[Bug target/97891] [x86] Consider using registers on large initializations

Thu Nov 19 09:33:26 GMT 2020

https://gcc.gnu.org/bugzilla/show_bug.cgi?id=97891

--- Comment #5 from andysem at mail dot ru ---
Using a register is beneficial even for bytes and words if there are multiple
of mov instructions. But there has to be a single reg0 for all movs.
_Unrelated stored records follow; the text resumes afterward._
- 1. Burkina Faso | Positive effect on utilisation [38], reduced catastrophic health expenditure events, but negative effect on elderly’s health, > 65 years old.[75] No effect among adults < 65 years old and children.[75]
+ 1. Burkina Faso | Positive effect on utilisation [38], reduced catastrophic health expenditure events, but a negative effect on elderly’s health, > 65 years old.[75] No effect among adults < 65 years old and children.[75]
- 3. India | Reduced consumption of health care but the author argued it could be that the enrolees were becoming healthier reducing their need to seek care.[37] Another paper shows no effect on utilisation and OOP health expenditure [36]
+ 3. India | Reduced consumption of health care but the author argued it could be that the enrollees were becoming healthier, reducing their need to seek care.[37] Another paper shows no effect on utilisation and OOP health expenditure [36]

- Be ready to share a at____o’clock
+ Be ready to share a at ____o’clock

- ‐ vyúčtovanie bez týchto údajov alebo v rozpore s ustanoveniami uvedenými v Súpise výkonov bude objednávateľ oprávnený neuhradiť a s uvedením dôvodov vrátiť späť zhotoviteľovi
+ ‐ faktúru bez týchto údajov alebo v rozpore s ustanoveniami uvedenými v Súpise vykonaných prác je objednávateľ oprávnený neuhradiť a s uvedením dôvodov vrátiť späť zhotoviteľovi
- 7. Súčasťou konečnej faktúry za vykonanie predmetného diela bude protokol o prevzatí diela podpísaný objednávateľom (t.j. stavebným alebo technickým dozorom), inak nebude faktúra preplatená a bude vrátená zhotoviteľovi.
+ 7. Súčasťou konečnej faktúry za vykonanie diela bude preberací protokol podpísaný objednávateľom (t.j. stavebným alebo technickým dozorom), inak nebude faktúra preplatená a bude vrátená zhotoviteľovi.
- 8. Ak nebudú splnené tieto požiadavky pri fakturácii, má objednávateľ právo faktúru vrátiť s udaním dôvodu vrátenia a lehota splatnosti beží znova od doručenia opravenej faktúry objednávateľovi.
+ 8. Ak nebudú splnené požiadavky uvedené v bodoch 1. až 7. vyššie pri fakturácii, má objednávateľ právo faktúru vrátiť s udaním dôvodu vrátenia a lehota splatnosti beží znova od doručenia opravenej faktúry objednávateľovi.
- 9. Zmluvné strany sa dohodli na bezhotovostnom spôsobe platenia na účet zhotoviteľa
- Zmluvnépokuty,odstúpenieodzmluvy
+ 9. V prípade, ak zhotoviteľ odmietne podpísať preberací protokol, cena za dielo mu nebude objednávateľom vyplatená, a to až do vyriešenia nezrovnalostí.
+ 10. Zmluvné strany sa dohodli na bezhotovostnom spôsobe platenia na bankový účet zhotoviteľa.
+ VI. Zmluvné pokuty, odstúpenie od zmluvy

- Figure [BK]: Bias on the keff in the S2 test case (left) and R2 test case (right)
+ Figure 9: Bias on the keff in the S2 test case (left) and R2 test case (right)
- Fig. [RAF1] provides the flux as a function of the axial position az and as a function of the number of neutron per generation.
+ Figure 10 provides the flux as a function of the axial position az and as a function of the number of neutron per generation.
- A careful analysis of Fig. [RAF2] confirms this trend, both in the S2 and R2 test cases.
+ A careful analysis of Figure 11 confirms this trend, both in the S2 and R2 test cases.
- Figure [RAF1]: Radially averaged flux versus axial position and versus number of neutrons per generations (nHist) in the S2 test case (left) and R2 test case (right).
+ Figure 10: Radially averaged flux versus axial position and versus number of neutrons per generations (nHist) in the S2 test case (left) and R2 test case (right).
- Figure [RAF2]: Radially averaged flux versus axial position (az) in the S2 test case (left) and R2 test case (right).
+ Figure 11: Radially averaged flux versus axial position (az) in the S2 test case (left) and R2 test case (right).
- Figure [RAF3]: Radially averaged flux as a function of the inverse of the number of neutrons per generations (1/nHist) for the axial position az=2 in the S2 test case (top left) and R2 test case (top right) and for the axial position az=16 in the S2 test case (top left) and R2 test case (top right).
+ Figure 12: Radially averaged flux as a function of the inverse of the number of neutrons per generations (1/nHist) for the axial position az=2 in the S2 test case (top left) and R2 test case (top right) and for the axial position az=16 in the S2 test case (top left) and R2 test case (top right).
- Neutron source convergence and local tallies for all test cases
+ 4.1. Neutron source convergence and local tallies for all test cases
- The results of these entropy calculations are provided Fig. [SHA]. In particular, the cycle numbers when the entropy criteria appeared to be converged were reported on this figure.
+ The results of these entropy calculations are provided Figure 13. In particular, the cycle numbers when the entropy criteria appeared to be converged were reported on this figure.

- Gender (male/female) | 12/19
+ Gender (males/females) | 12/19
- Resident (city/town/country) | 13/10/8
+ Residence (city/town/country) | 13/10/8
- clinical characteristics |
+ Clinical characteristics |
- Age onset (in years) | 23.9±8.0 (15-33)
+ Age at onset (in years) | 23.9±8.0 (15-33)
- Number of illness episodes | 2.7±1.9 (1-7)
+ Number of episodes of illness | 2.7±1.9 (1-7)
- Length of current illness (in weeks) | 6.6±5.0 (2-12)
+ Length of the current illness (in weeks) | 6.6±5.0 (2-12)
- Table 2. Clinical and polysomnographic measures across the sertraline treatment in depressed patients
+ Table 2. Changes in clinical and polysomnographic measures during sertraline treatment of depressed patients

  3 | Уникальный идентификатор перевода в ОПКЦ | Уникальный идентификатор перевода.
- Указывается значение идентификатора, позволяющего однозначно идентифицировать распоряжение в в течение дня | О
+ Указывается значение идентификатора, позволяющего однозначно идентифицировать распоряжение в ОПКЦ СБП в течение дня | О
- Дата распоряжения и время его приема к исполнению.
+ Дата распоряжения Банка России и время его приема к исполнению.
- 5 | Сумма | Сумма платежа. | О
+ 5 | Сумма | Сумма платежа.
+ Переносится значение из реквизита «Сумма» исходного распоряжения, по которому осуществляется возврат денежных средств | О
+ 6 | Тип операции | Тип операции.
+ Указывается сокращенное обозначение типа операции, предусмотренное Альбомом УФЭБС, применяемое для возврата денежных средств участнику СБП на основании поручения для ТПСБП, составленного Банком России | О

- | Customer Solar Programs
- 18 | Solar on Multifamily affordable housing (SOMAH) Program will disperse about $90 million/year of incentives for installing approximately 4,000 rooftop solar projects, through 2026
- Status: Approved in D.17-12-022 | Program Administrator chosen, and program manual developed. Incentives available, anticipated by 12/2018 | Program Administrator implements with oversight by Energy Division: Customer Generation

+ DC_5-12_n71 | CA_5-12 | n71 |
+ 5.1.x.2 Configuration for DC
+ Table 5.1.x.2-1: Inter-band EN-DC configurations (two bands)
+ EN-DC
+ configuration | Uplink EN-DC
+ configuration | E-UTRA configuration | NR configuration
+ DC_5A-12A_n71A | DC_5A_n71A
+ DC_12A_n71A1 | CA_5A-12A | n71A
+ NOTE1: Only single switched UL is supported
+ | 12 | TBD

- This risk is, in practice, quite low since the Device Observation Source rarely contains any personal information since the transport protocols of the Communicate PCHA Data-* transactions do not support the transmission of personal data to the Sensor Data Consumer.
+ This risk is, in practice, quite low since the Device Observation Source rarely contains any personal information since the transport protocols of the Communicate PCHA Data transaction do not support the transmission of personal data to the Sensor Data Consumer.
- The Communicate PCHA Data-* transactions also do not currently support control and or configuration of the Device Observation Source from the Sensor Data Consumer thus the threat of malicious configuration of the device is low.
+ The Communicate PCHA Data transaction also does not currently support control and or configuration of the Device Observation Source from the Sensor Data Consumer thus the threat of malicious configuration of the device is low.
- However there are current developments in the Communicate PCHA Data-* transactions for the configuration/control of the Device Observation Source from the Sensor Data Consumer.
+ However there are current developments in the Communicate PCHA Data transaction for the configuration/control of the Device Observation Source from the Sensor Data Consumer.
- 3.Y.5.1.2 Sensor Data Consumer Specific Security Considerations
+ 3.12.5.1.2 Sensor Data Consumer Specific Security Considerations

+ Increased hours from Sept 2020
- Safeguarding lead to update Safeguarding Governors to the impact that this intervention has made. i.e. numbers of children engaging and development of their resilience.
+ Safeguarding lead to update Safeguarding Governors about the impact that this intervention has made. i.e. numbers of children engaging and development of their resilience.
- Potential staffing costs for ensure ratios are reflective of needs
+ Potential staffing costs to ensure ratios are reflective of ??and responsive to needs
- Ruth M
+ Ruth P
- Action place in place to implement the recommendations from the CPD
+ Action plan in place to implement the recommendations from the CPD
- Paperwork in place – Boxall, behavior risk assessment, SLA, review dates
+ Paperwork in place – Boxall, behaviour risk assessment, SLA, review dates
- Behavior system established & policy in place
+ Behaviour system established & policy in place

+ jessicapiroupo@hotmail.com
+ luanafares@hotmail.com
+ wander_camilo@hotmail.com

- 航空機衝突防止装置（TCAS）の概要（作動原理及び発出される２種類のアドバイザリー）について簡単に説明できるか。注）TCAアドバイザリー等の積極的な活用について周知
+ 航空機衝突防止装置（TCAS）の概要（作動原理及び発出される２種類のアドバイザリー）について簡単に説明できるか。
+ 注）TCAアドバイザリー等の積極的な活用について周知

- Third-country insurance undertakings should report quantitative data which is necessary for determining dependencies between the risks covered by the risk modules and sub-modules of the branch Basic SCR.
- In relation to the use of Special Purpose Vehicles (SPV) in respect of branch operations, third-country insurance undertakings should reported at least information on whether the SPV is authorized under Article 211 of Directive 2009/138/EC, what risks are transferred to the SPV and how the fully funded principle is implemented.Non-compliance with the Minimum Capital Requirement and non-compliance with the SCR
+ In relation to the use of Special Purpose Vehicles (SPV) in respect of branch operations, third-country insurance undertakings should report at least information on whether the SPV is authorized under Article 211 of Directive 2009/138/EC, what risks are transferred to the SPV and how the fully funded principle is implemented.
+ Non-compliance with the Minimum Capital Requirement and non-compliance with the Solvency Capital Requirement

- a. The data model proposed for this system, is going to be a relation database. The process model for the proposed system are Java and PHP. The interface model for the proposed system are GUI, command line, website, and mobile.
I'm not very knowlegeable about gcc internals, but would it be beneficial to
implement this on a higher level than instruction transformation? I.e. so that
instead of this:

    a = 0;
    b = 0;
    c = 0;

we have:

    any reg0 = 0; // any represents a type compatible with any fundamental or
enum type
    a = reg0;
    b = reg0;
    c = reg0;

This way, reg0 would be in a single register, and that xorl instruction could
be subject to other tree optimizations.

With tree-level optimization, another thing to note is vectorizer. I know gcc
can sometimes merge adjacent initializations without padding to a larger single
instruction initializazion. For example:

struct A
{
    long a1;
    long a2;

    A() :
        a1(0), a2(0)
    {
    }
};

void test(A* p, unsigned int count)
{
    for (unsigned int i = 0; i < count; ++i)
    {
        p[i] = A();
    }
}

test(A*, unsigned int):
        testl   %esi, %esi
        je      .L1
        leal    -1(%rsi), %eax
        pxor    %xmm0, %xmm0
        salq    $4, %rax
        leaq    16(%rdi,%rax), %rax
.L3:
        movups  %xmm0, (%rdi)
        addq    $16, %rdi
        cmpq    %rax, %rdi
        jne     .L3
.L1:
        ret

I would like this to still work.